==== INPUT DATA ====
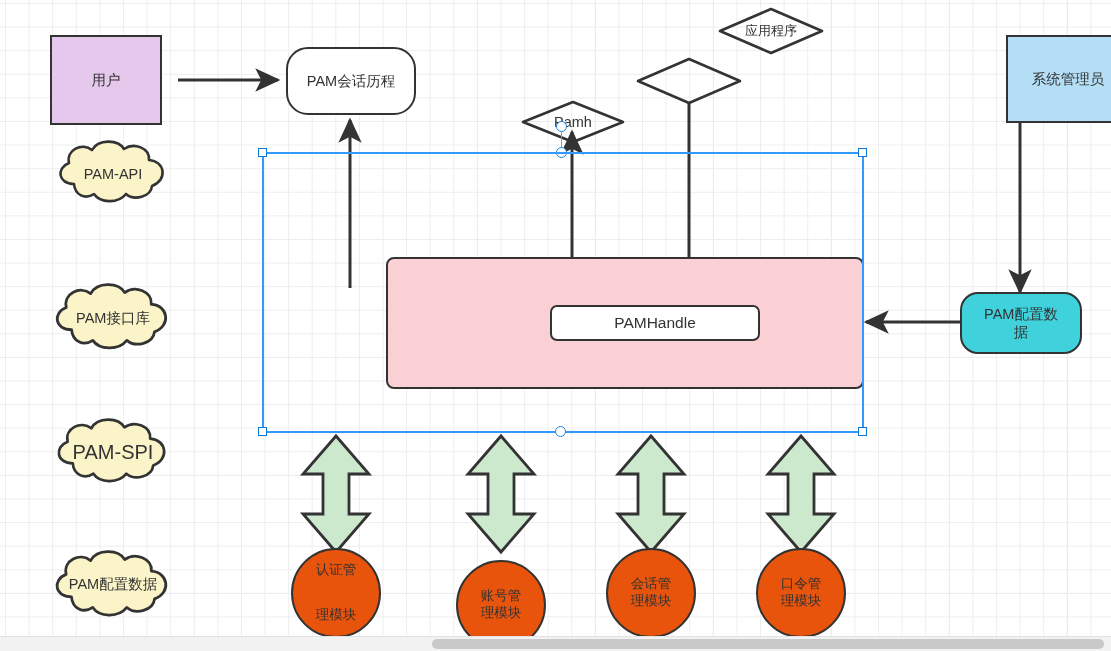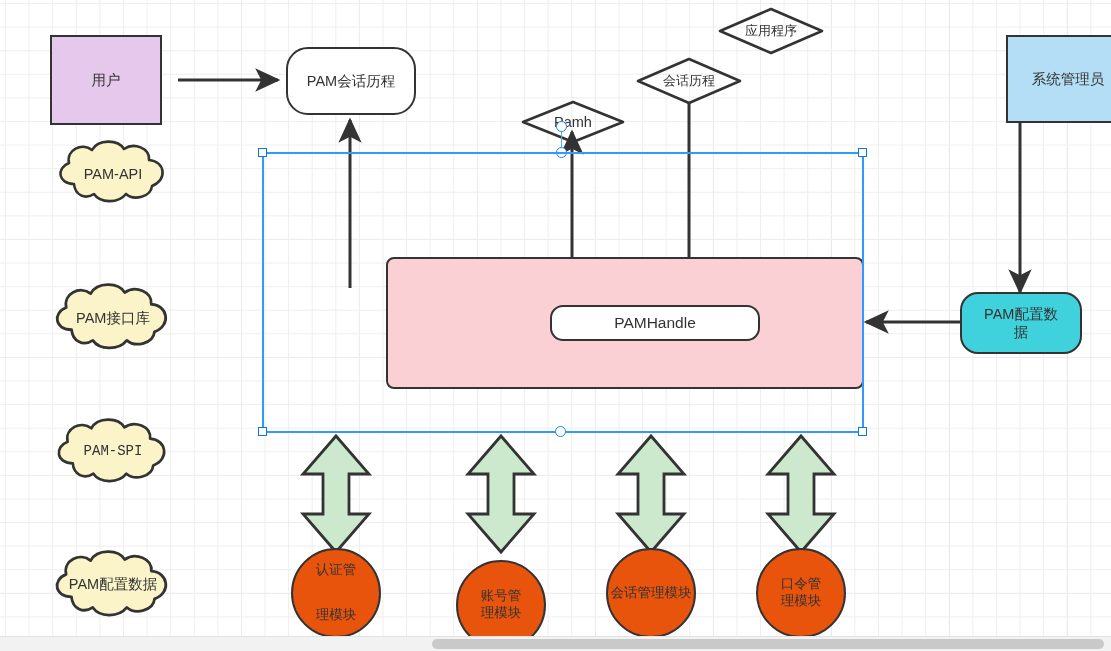"会话历程" div.svg-label { html: <div>会话历程</div> -> none }
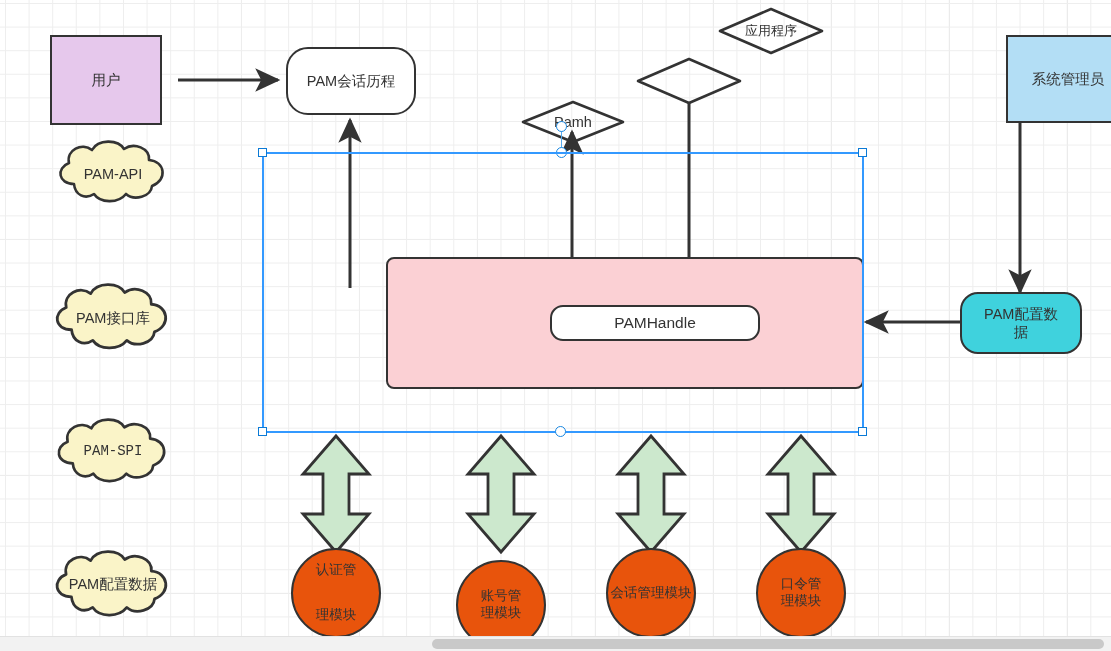"PAMHandle" div.node { border-radius: 13px -> 7px }
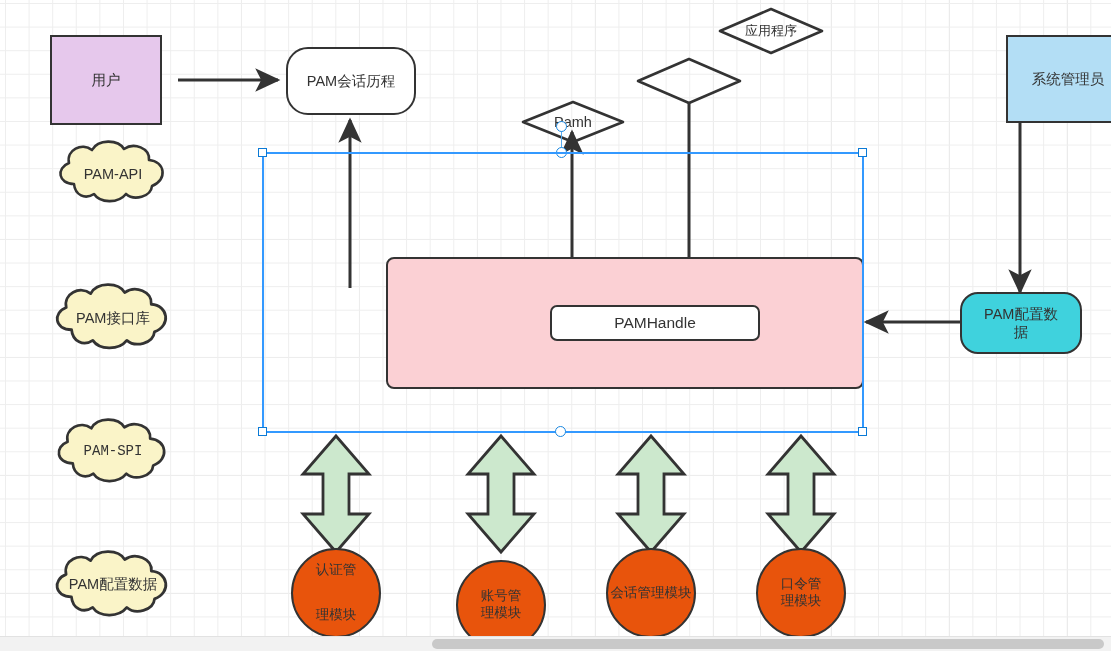"PAM-SPI" div.svg-label { font-family: Liberation Mono, monospace -> none; font-size: 14px -> 20px }
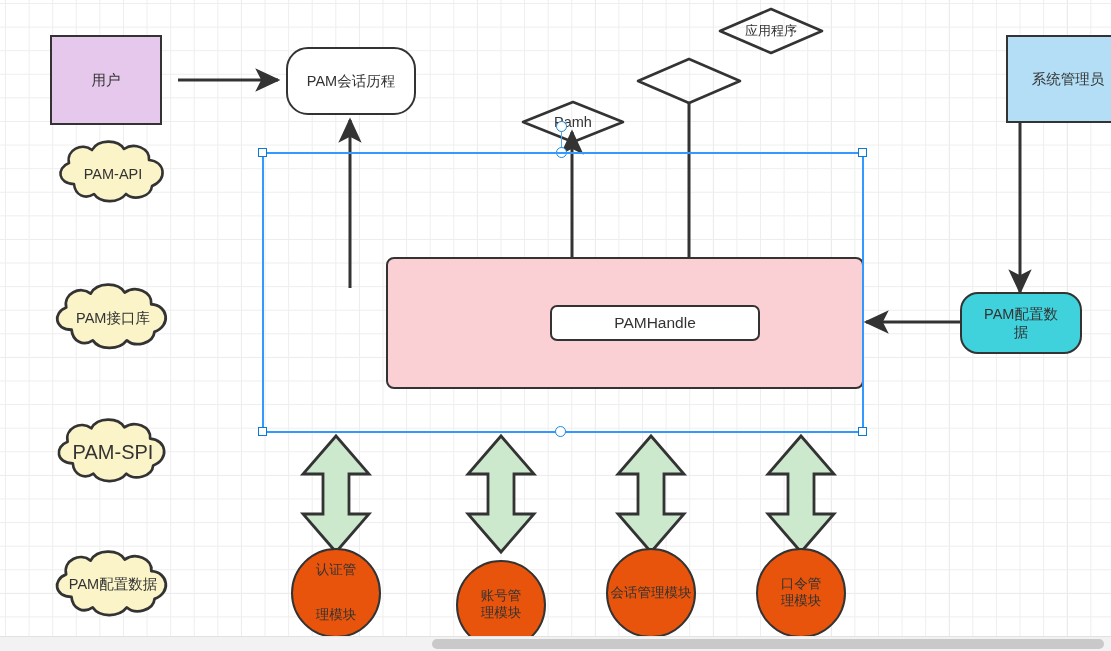"会话管" div.node { flex-direction: row -> column }
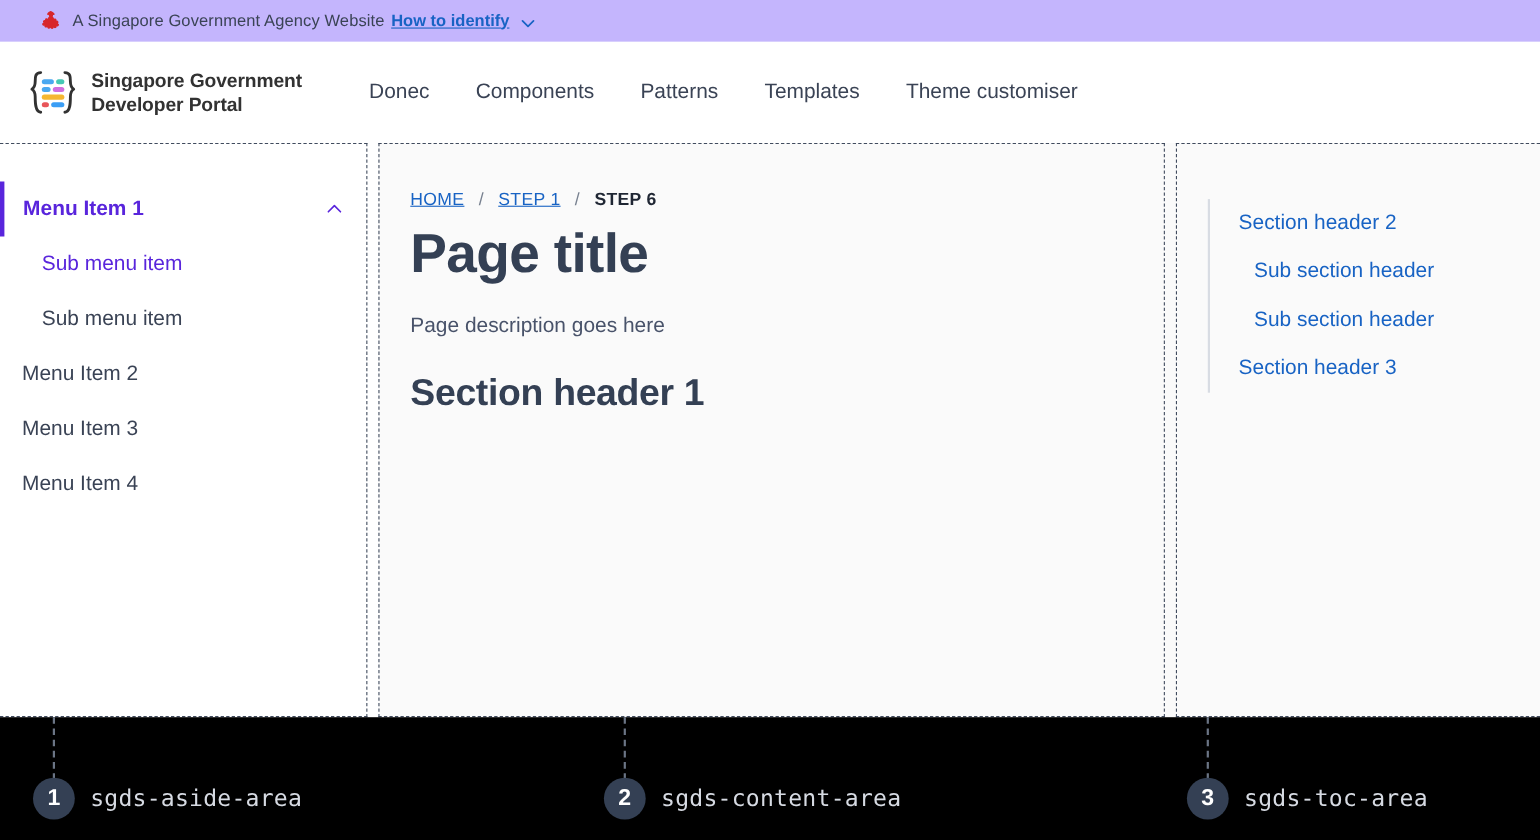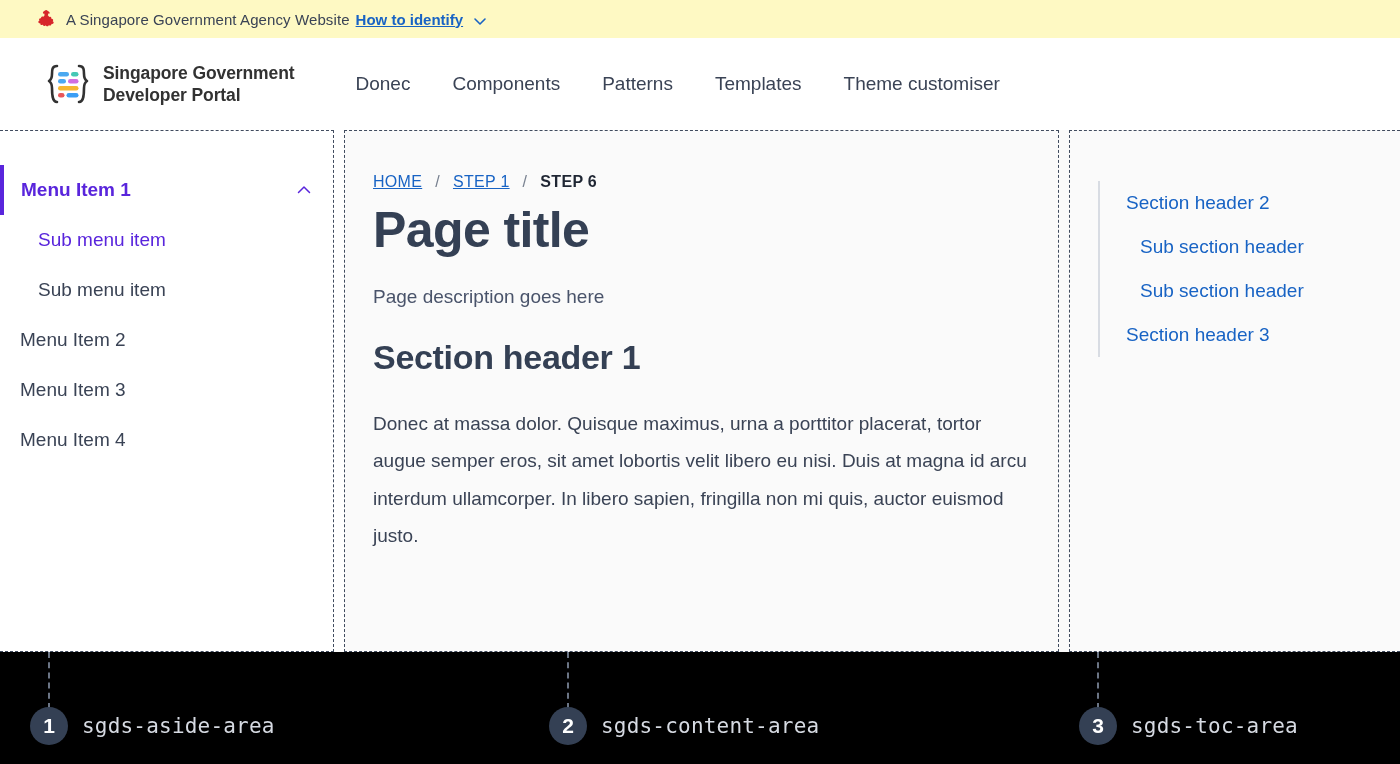"A Singapore Government Agency Website" .masthead { background: #fef9c3 -> #c4b5fd }
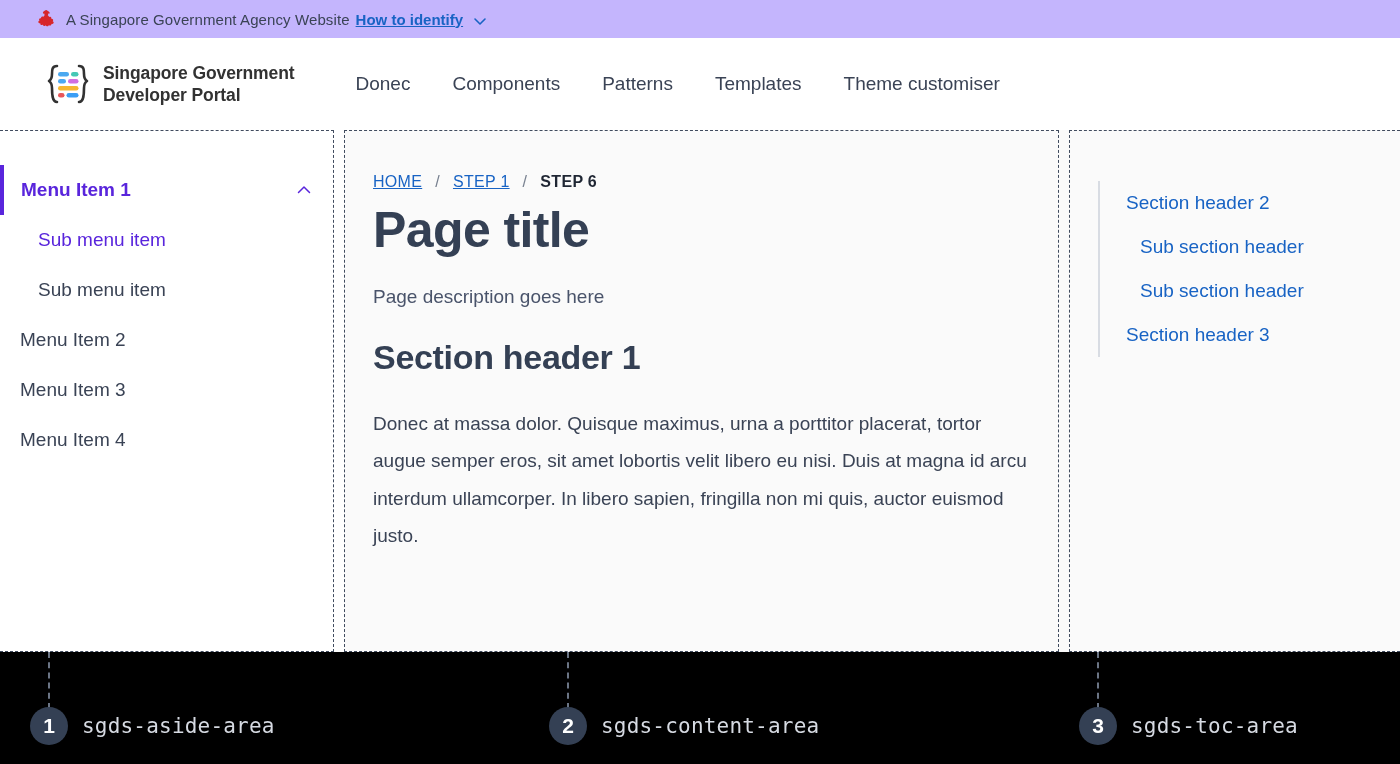"Singapore Government" .navbar { padding-left: 44px -> 24px }
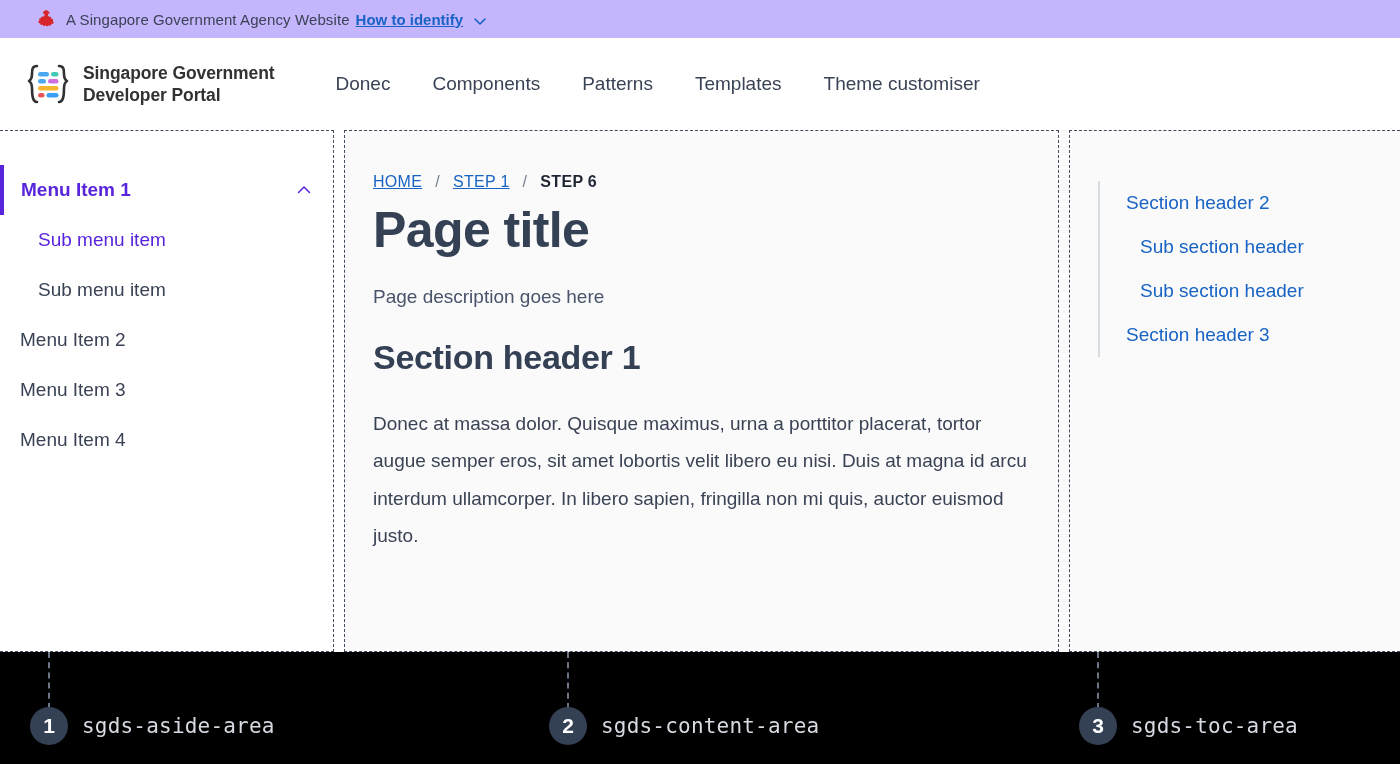"Donec at massa dolor. Quisque" p.body-text { html: <p>Donec at massa dolor. Quisque maximus, urna a porttitor placerat, tortor augue semper eros, sit amet lobortis velit libero eu nisi. Duis at magna id arcu interdum ullamcorper. In libero sapien, fringilla non mi quis, auctor euismod justo.</p> -> none }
====
- WHAT IS BEING ASKED -
Among the entries above, find the line with "border-radius: 13px ->" and repeat exactly from there through the line with "Singapore Government Agency", leaving out the pictures.

- EXERCISE OUTPUT -
"PAMHandle" div.node { border-radius: 13px -> 7px }
"PAM-SPI" div.svg-label { font-family: Liberation Mono, monospace -> none; font-size: 14px -> 20px }
"会话管" div.node { flex-direction: row -> column }
"A Singapore Government Agency Website" .masthead { background: #fef9c3 -> #c4b5fd }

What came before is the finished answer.